Fourier Analysis of Ocean Tides I 
"cool math site of the week" 04/23/01 
The United
States National Oceanic and Atmospheric Administration (NOAA) has an
excellent site: About Water Levels, Tides and Currents.
Dean Pentcheff's WWW
Tide and Currect Predictor gives today's tides for many locations. The
NOAA gives One year
predictions for a large number of U.S. sites. My main reference for
this column has been
Paul Schureman, Manual of Harmonic Analysis and Prediction of Tides, U.S. Department of
Commerce, Coast and Geodetic Survey, Special Publication No. 98, U.S. Government Printing Office,
Washington, 1958 (reprinted May 1988).
Going into or out of a harbor, or anchoring near a shore, you need to know in advance about the behavior of the tide. Here is what happened to Julius Caesar when he first landed in Britain, in 55 B.C. In his own words:
``That night happened to be the night of a full moon, when the Atlantic has the highest tides, and we did not know this. So the longships, which had been pulled up on the beach, were swamped, while the supply ships, moored to anchors, were tossed about by the storm; there was no way for us to control the situation or to help. Many of the ships were broken up, and the rest of them, having lost lines, anchors and the rest of their equipment, were useless for sailing. As was inevitable, this produced a great disquiet in the army. There were no other ships to take them back, everything was lacking that could be used for ship repair, and there was no provision of wheat for the winter, since all had understood that we would be wintering in Gaul." more in English, more in Latin. (Gallic War IV, 29) 

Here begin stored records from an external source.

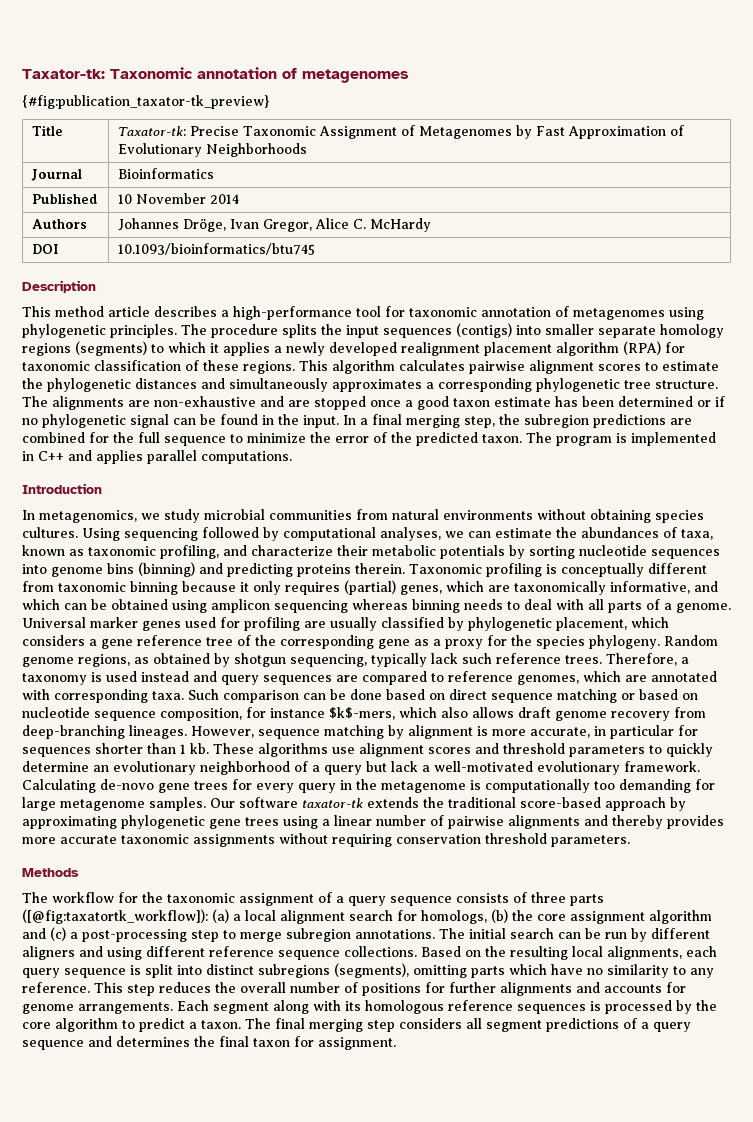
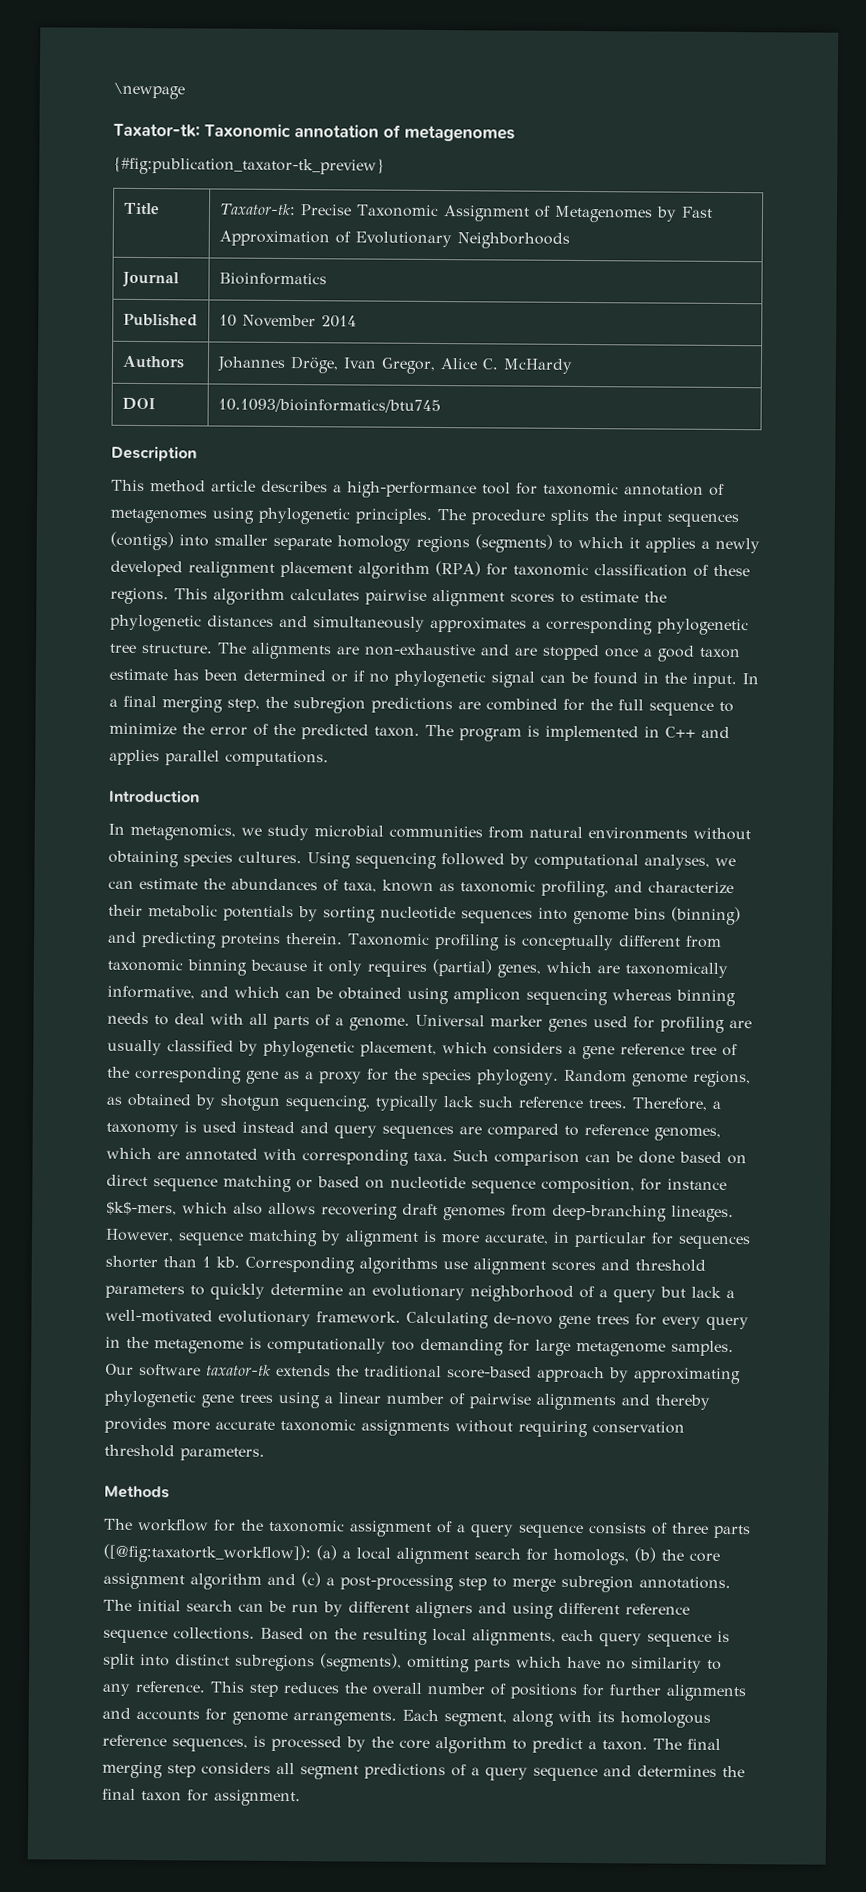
(22, 74) none -> [113,82,185,100] \newpage //
[518,707,670,721] draft genome recovery -> [321,1203,506,1221] recovering draft genomes
[213,743,254,754] These -> [245,1256,355,1274] Corresponding
[213,1002,269,1014] segment -> [444,1712,507,1727] segment,
[517,1004,586,1014] sequences -> [172,1737,248,1752] sequences,

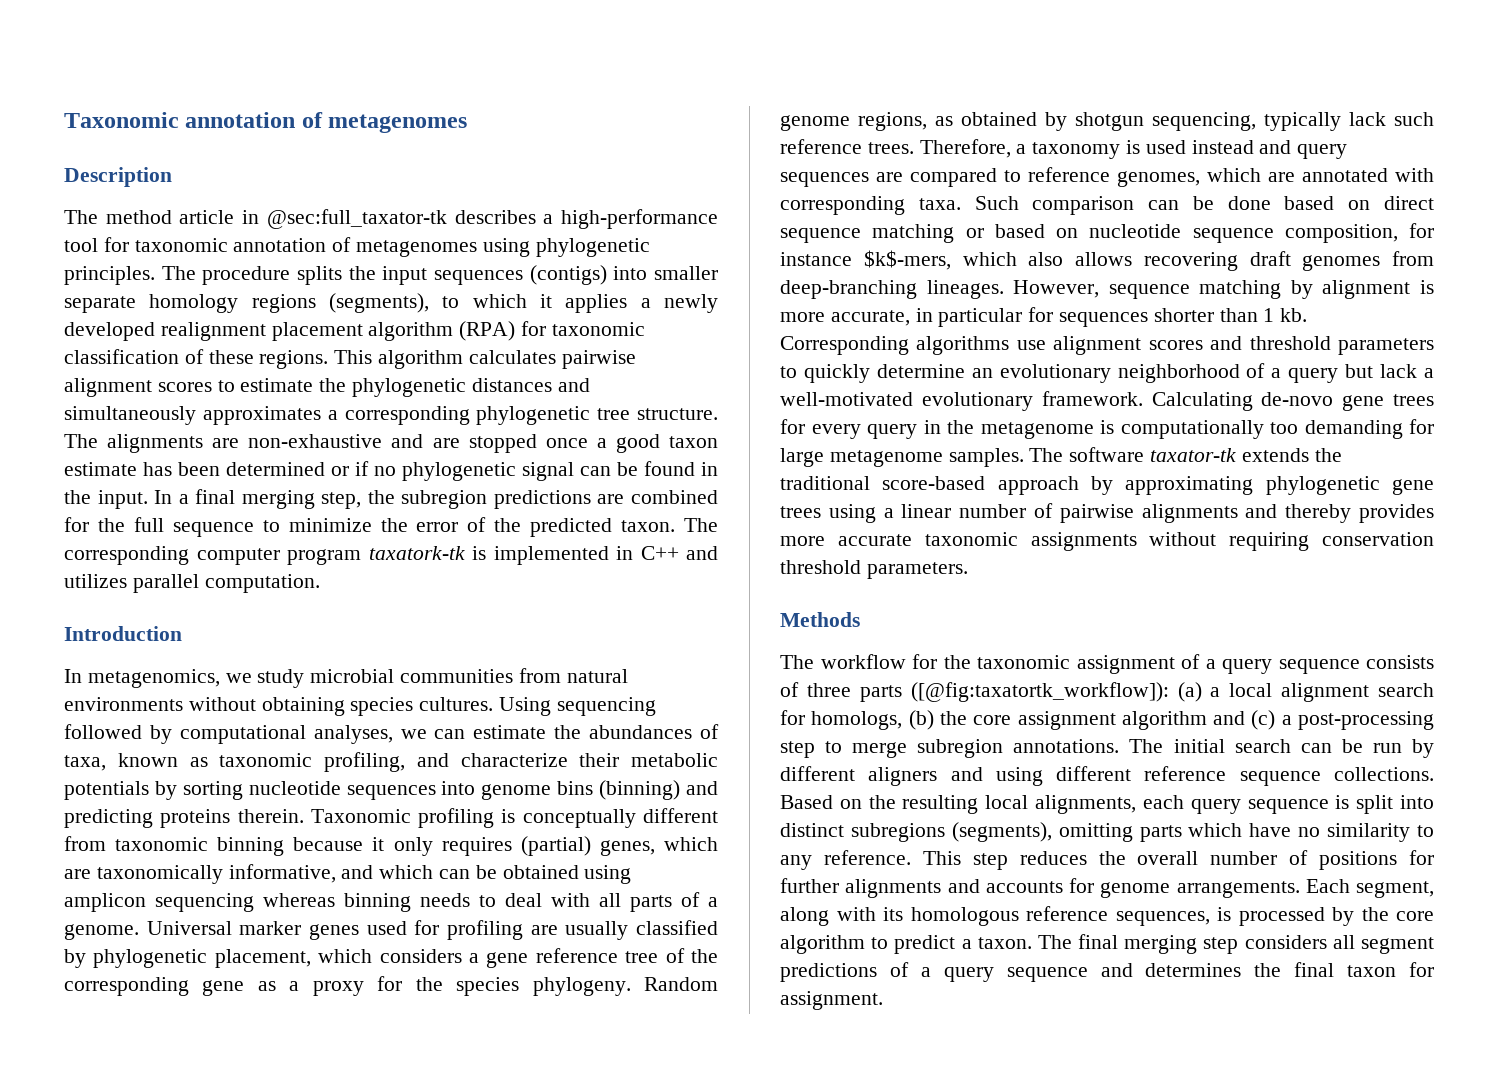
[113,82,185,100] [113,123,200,138] \newpage // Taxator-tk: -> (64, 120) none
[113,156,385,176] [122,202,160,216] [218,203,713,223] [218,230,570,249] [121,271,179,288] [218,272,327,286] [122,313,198,327] [218,314,357,328] [121,355,185,369] [216,356,572,374] [121,397,156,411] [217,398,441,414] // {#fig:publication_taxator-tk_preview} // Title | Taxator-tk: Precise Taxonomic Assignment of Metagenomes by Fast Approximation of Evolutionary Neighborhoods // Journal | Bioinformatics // Published | 10 November 2014 // Authors | Johannes Dröge, Ivan Gregor, Alice C. McHardy // DOI | 10.1093/bioinformatics/btu745 -> (468, 123) none
[111,479,145,492] This -> [64,210,98,224] The
(256, 486) none -> [242,209,447,229] in @sec:full_taxator-tk
[475,534,553,553] (segments) -> [329,293,429,313] (segments),
[459,728,522,742] program -> [64,546,465,565] corresponding computer program taxatork-tk
[109,749,329,767] applies parallel computations. -> [64,574,320,593] utilizes parallel computation.
[105,1363,134,1375] Our -> [1029,448,1064,462] The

The tide is caused by the pull of the sun and the moon on the oceans, and the rotation of the earth, but its exact pattern at any particular spot on the coast depends on the shape of the coastline and on the profile of the sea floor nearby. So even though the forces that move the tide are completely understood, the tides at any one spot are essentially impossible to calculate theoretically. What we can do is record the height of the tide at that spot over a certain period of time, and use these measurements to predict the tides at that spot in the future.
This process is of mathematical interest, because the tidal record is not periodic.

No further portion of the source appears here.